At "The Loom," Carl Zimmer has a neat graphic depicting estimates of the number of genes present in the human genome. This number has, more or less, steadily fallen as progress in sequencing and then in filling in remaining gaps in the reference genome sequence has moved forward. My comments to that blog entry are:

The reduction in the estimates of the number of protein-coding genes in the human genome parallels our increased understanding of the complexities involved in regulation of gene activity. For example, many types of non-coding RNAs have been described as well as their roles in modulating the information flow from DNA to protein.
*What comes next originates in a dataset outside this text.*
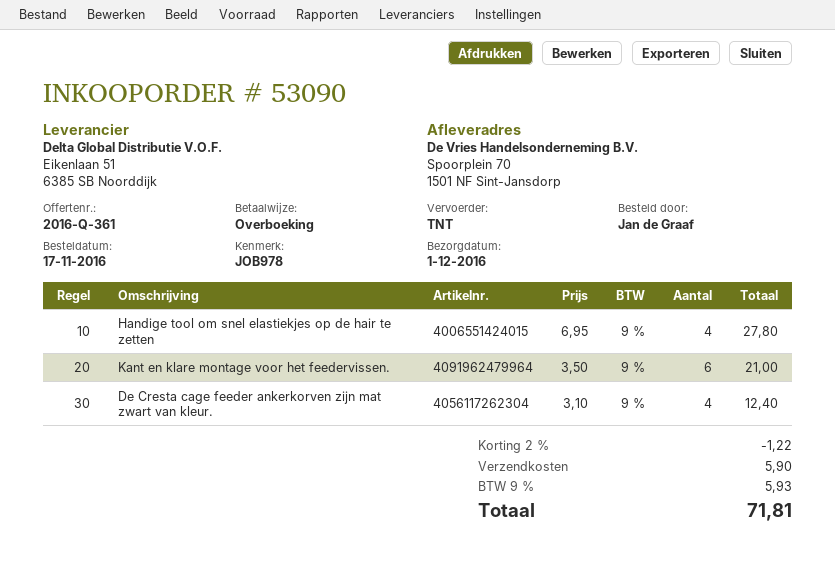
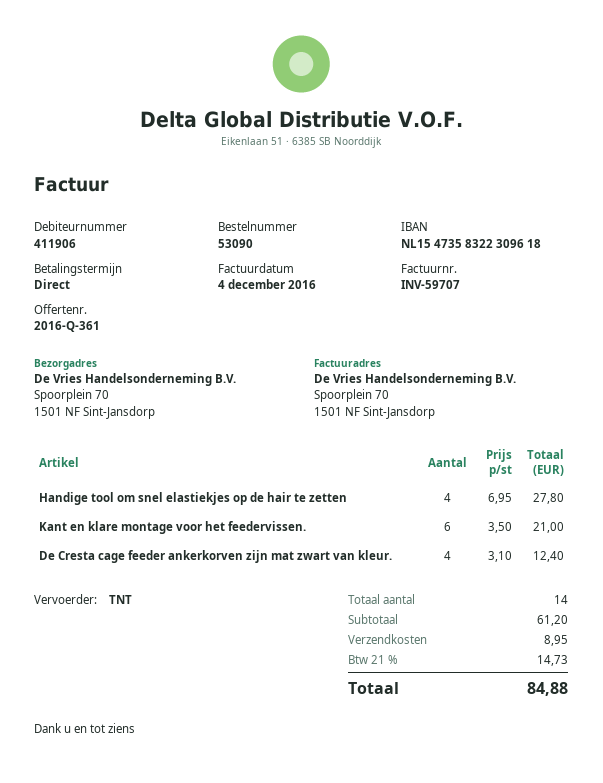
discount: 2% = 1.22 -> none
shipping: 5.90 -> 8.95
tax: 9% = 5.93 -> 21% = 14.73
total: 71.81 -> 84.88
At the same time, I believe that the human genome’s reduced “tool kit” (in terms of number of protein-coding genes) shows a certain level of our genome’s sophistication. Think of the many different ways one can use a screwdriver – say to open a can of paint, or its handle as a hammer. In other words, different proteins can join to different networks in a tissue- or developmental-specific manner. In conjunction with this are the alternatively spliced mRNAs, which often lead to different protein isoforms (proteins that are mostly the same, but with perhaps one different functional subdomain). Think of a Phillips vs. regular screwdriver.

Thus, fewer genes has not meant there are fewer protein isoforms nor less complex protein-protein or protein-small molecule interaction networks. To the contrary, there is an increased complexity and that is one reason it has been difficult to define all the players in a particular human affliction such as type 2 diabetes or cancer.

Here, I would like to add a couple of other points:

1. Genetic variation, whether common, moderately rare or even unique to an individual or family, no doubt has a role in adding to the complexity of interactions among the (relatively) small number of genes and small molecules. For example, our research is considering transcription factor binding sites and seed sites for mRNA-mRNA interactions that are created by minor alleles of SNPs.

2. Where much of the above leads is toward differential pathway dynamics. Because the number of protein-coding genes is low while the human organism, its response to a number of different situations (consider how long tobacco smoking or a poor diet must be endured, on average, before life-threatening phenotypes emerge), and its great capacity to develop, survive and even thrive with numerous genetic aberrations are all complex, many of the answers we research seek simply remain to be discovered. We just do not know all the players - proteins, RNAs, genome state (e.g., methylation) and small molecules - and so cannot fully describe a type 2 diabetes pathway in a series of affected tissues, or a given cancer for that matter. Progress is being made - sequencing of the genomes of a tumor and healthy tissue from the same individual have uncovered common pathways and perhaps drug targets. There, however, remains much more to describe before the full potential of human genomics research will be realized.

1 comment:

  1. Nice post Larry - plenty of interaction possibilities in the "reduced" number of genes. The complexity is too much for old style research based on cases/controls, cohorts, prospective RCTs etc - as we are clearly seeing. GWAS --> weak effects, therefore try whole genome sequencing for rare variants...that will probably be unenlightening too. We can only get a certain amount of info from genetic data, we could probably get to know each base on an individual basis and still not find what we are looking for! As long as the geneticists look just at the genes we'll miss the rest. The hope is maybe in discovery software. Pattern recognition matching genetic variation with everything else...that's your domain!